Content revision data
* * *

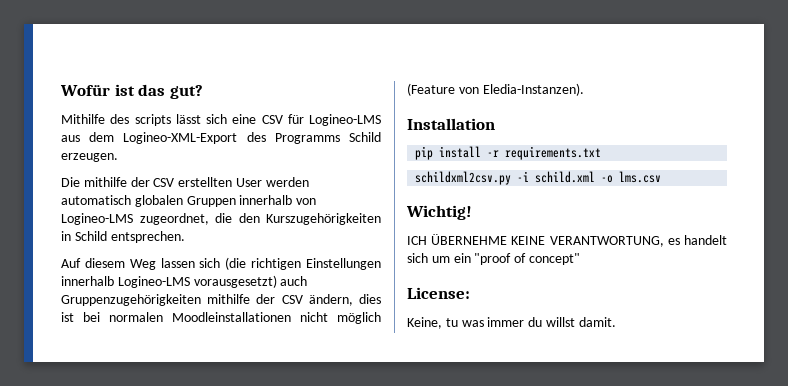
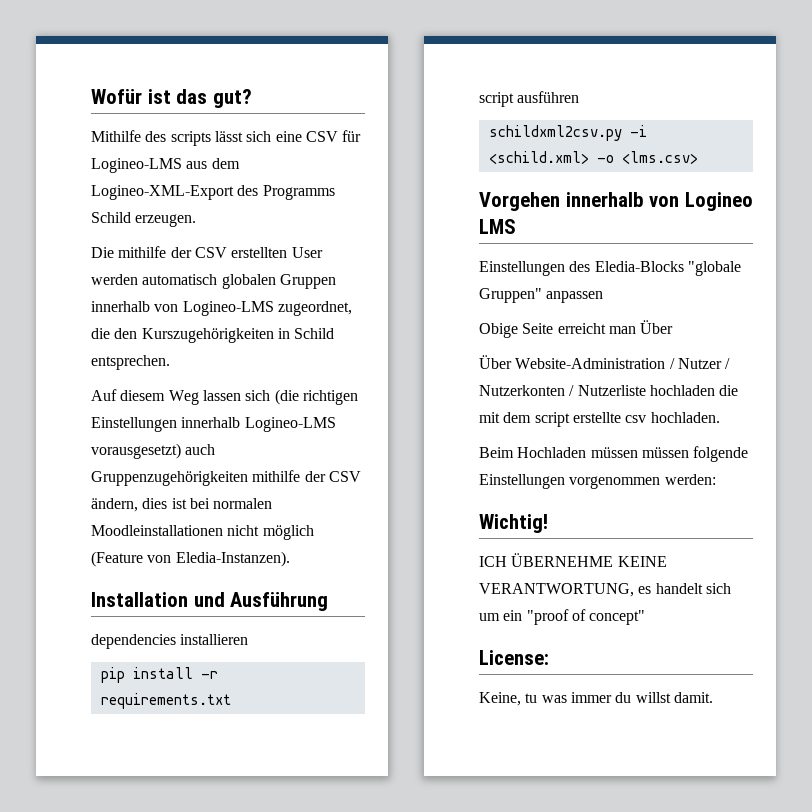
(495, 124) none -> [193,592,329,611] [91,634,249,649] und Ausführung // dependencies installieren
(602, 153) none -> [479,91,580,107] // script ausführen
[535,171,662,183] schild.xml -o lms.csv -> [488,151,698,164] [479,192,753,211] [479,219,516,234] [479,261,741,276] [479,288,604,303] [479,320,674,338] [479,355,731,369] [479,385,739,396] [479,412,720,427] [479,446,749,462] [479,474,716,489] <schild.xml> -o <lms.csv> // Vorgehen innerhalb von Logineo LMS // Einstellungen des Eledia-Blocks "globale Gruppen" anpassen // Obige Seite erreicht man Über // Über Website-Administration / Nutzer / Nutzerkonten / Nutzerliste hochladen die mit dem script erstellte csv hochladen. // Beim Hochladen müssen müssen folgende Einstellungen vorgenommen werden:

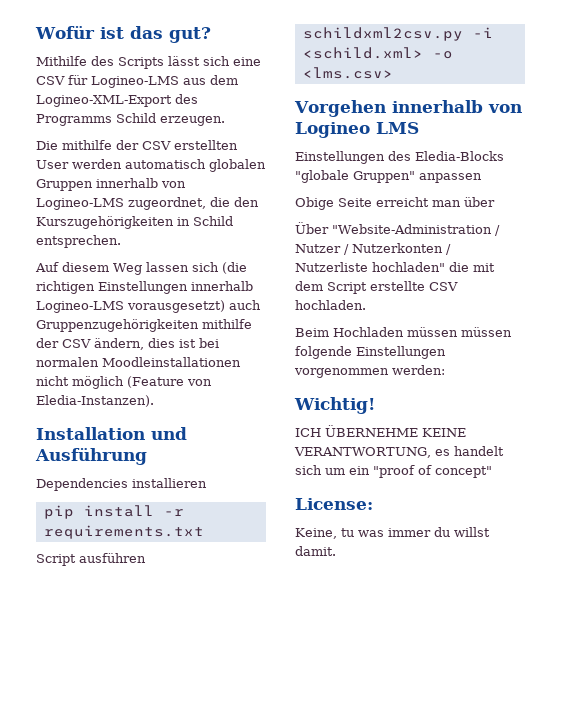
[170,131,211,146] scripts -> [118,57,164,69] Scripts
[91,634,176,649] dependencies -> [36,478,128,491] Dependencies
[479,92,514,107] script -> [36,554,76,566] Script
[640,320,674,334] [479,355,666,369] Über // Über Website-Administration -> [464,197,495,207] [295,222,492,234] über // Über "Website-Administration
[649,385,715,396] hochladen -> [372,262,445,272] hochladen"
[534,412,647,427] script erstellte csv -> [327,281,458,294] Script erstellte CSV

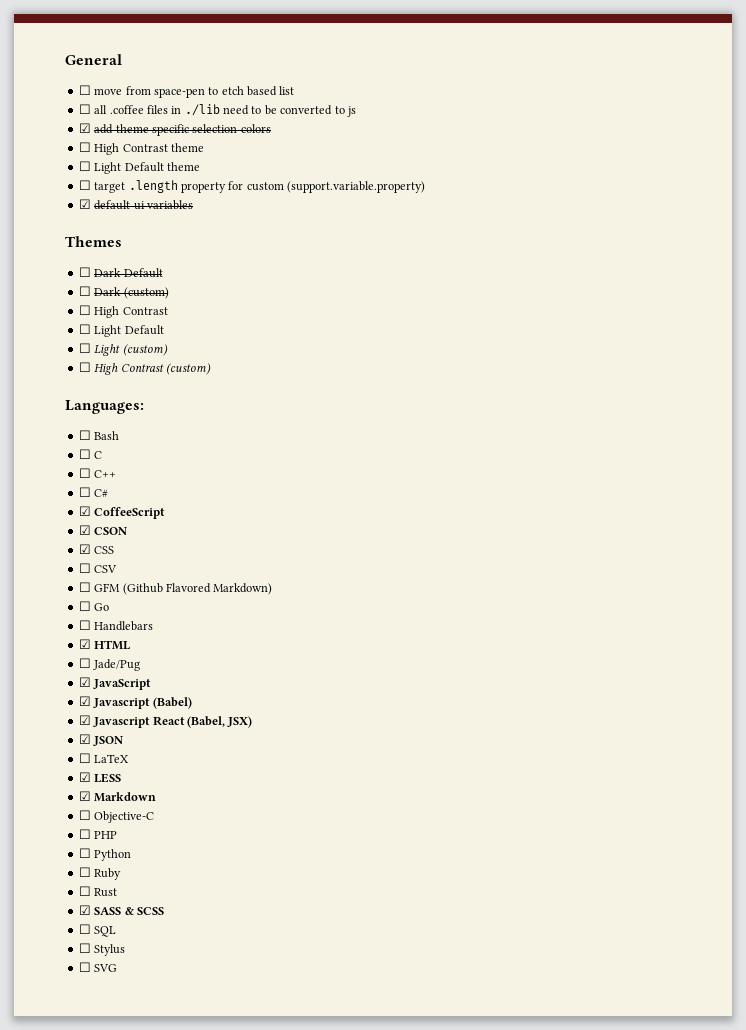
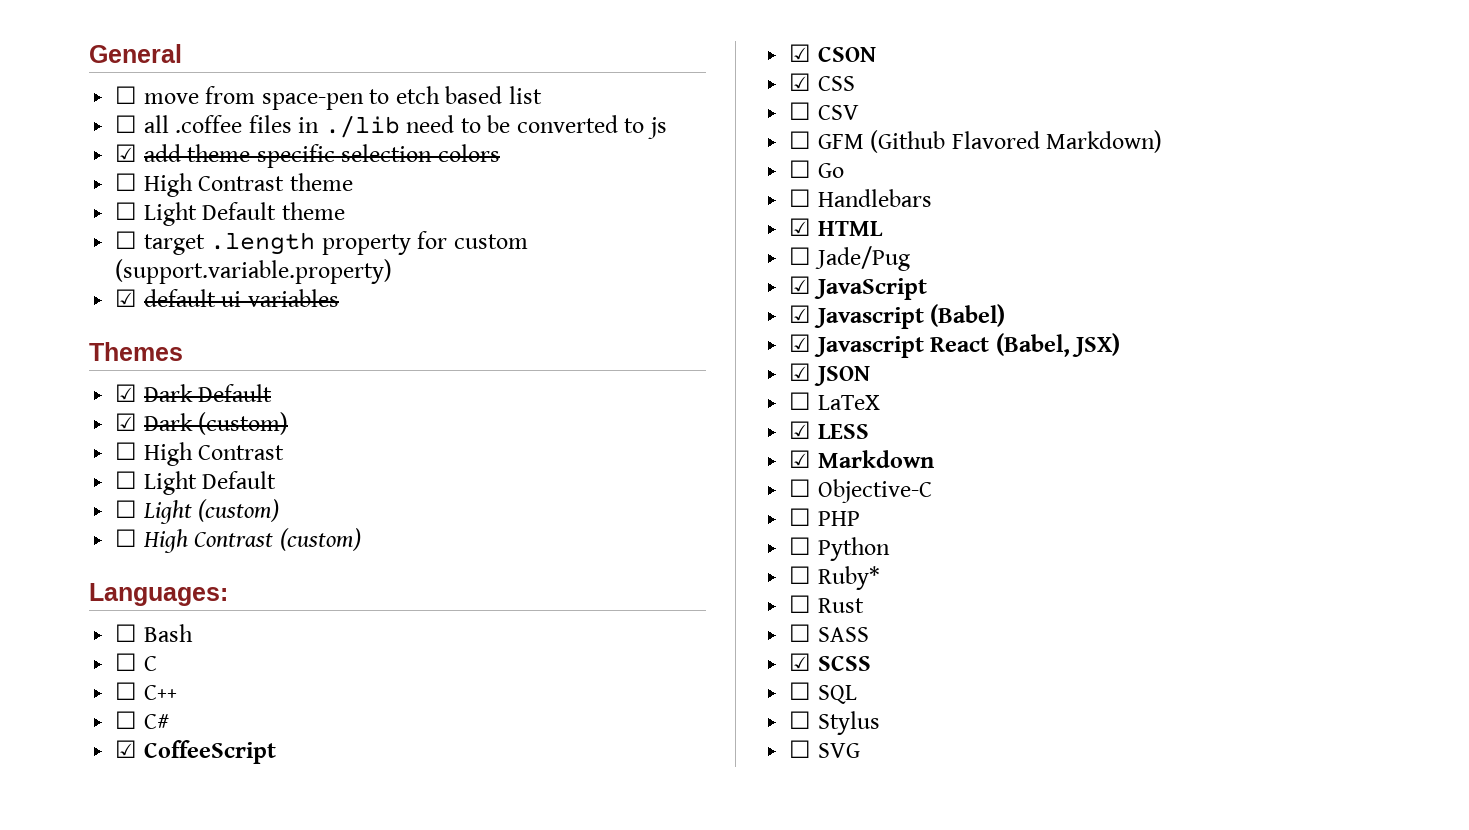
[78,267,91,277] ☐ -> [115,384,138,402] ☑
[78,286,91,296] ☐ -> [115,413,138,431] ☑
[94,868,122,880] Ruby -> [817,566,880,590] Ruby*
[78,905,134,915] // ☑ SASS & -> [789,624,869,642] [789,653,812,671] // ☐ SASS // ☑

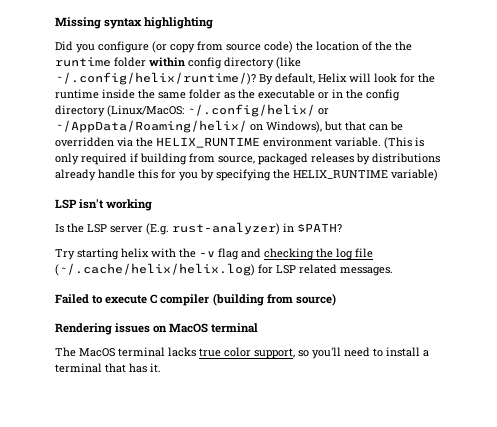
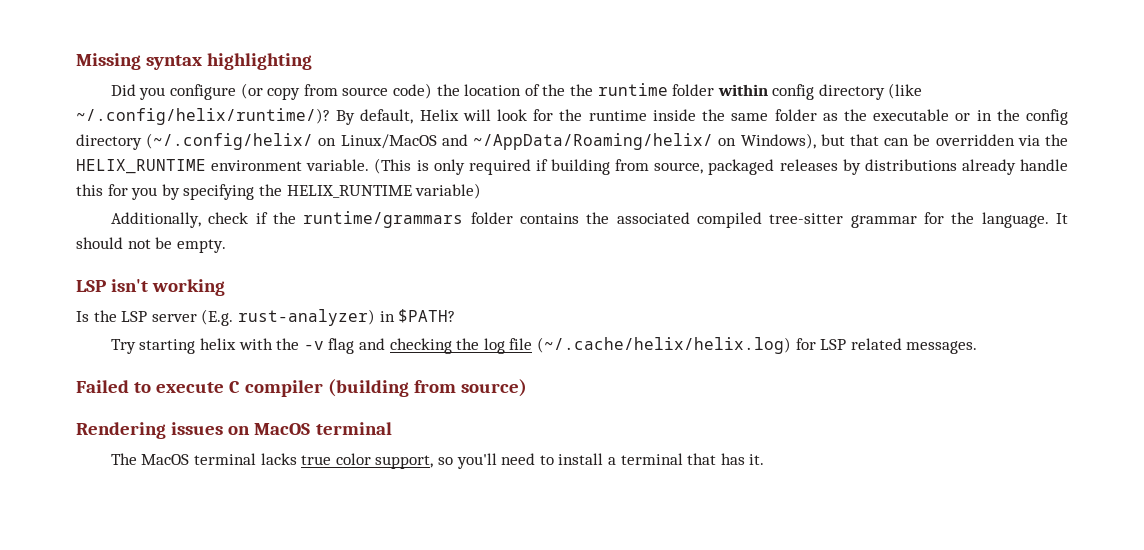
[107,104,329,117] (Linux/MacOS: ~/.config/helix/ or -> [146,133,468,150] (~/.config/helix/ on Linux/MacOS and
(438, 175) none -> [110,211,1068,228] [76,237,226,253] // Additionally, check if the runtime/grammars folder contains the associated compiled tree-sitter grammar for the language. It should not be empty.

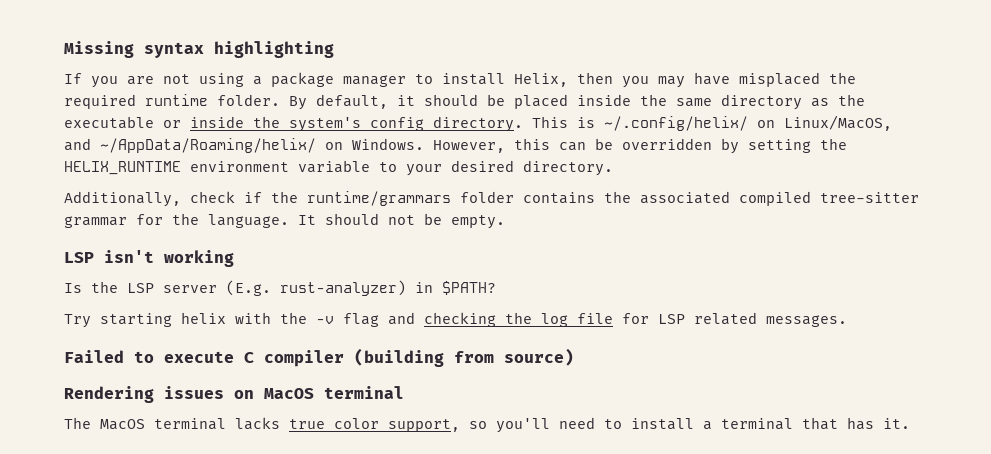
[110,83,923,100] [76,108,647,125] Did you configure (or copy from source code) the location of the the runtime folder within config directory (like ~/.config/helix/runtime/)? By default, Helix will look for the runtime -> [64,72,856,88] [64,94,568,110] If you are not using a package manager to install Helix, then you may have misplaced the required runtime folder. By default, it should be placed
[774,109,817,121] folder -> [721,94,802,110] directory
[976,109,1068,125] [76,133,879,150] in the config directory (~/.config/helix/ on Linux/MacOS and ~/AppData/Roaming/helix/ on Windows), but that -> [190,115,892,132] [64,138,550,153] inside the system's config directory. This is ~/.config/helix/ on Linux/MacOS, and ~/AppData/Roaming/helix/ on Windows. However, this
[1017,135,1040,146] via -> [721,138,811,154] by setting
[306,158,1068,175] [76,183,482,200] variable. (This is only required if building from source, packaged releases by distributions already handle this for you by specifying the HELIX_RUNTIME variable) -> [298,160,613,176] variable to your desired directory.
[536,337,791,354] (~/.cache/helix/helix.log) -> (613, 318) none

* * *

ABOUT THIS EXERCISE:
Print exactly the lines above that run from the one with "[535,171,662,183] schild.xml -o" down to the one with "[640,320,674,334] [479,355,666,369] Über", and omit the pictures.

EXPECTED OUTPUT:
[535,171,662,183] schild.xml -o lms.csv -> [488,151,698,164] [479,192,753,211] [479,219,516,234] [479,261,741,276] [479,288,604,303] [479,320,674,338] [479,355,731,369] [479,385,739,396] [479,412,720,427] [479,446,749,462] [479,474,716,489] <schild.xml> -o <lms.csv> // Vorgehen innerhalb von Logineo LMS // Einstellungen des Eledia-Blocks "globale Gruppen" anpassen // Obige Seite erreicht man Über // Über Website-Administration / Nutzer / Nutzerkonten / Nutzerliste hochladen die mit dem script erstellte csv hochladen. // Beim Hochladen müssen müssen folgende Einstellungen vorgenommen werden:

[170,131,211,146] scripts -> [118,57,164,69] Scripts
[91,634,176,649] dependencies -> [36,478,128,491] Dependencies
[479,92,514,107] script -> [36,554,76,566] Script
[640,320,674,334] [479,355,666,369] Über // Über Website-Administration -> [464,197,495,207] [295,222,492,234] über // Über "Website-Administration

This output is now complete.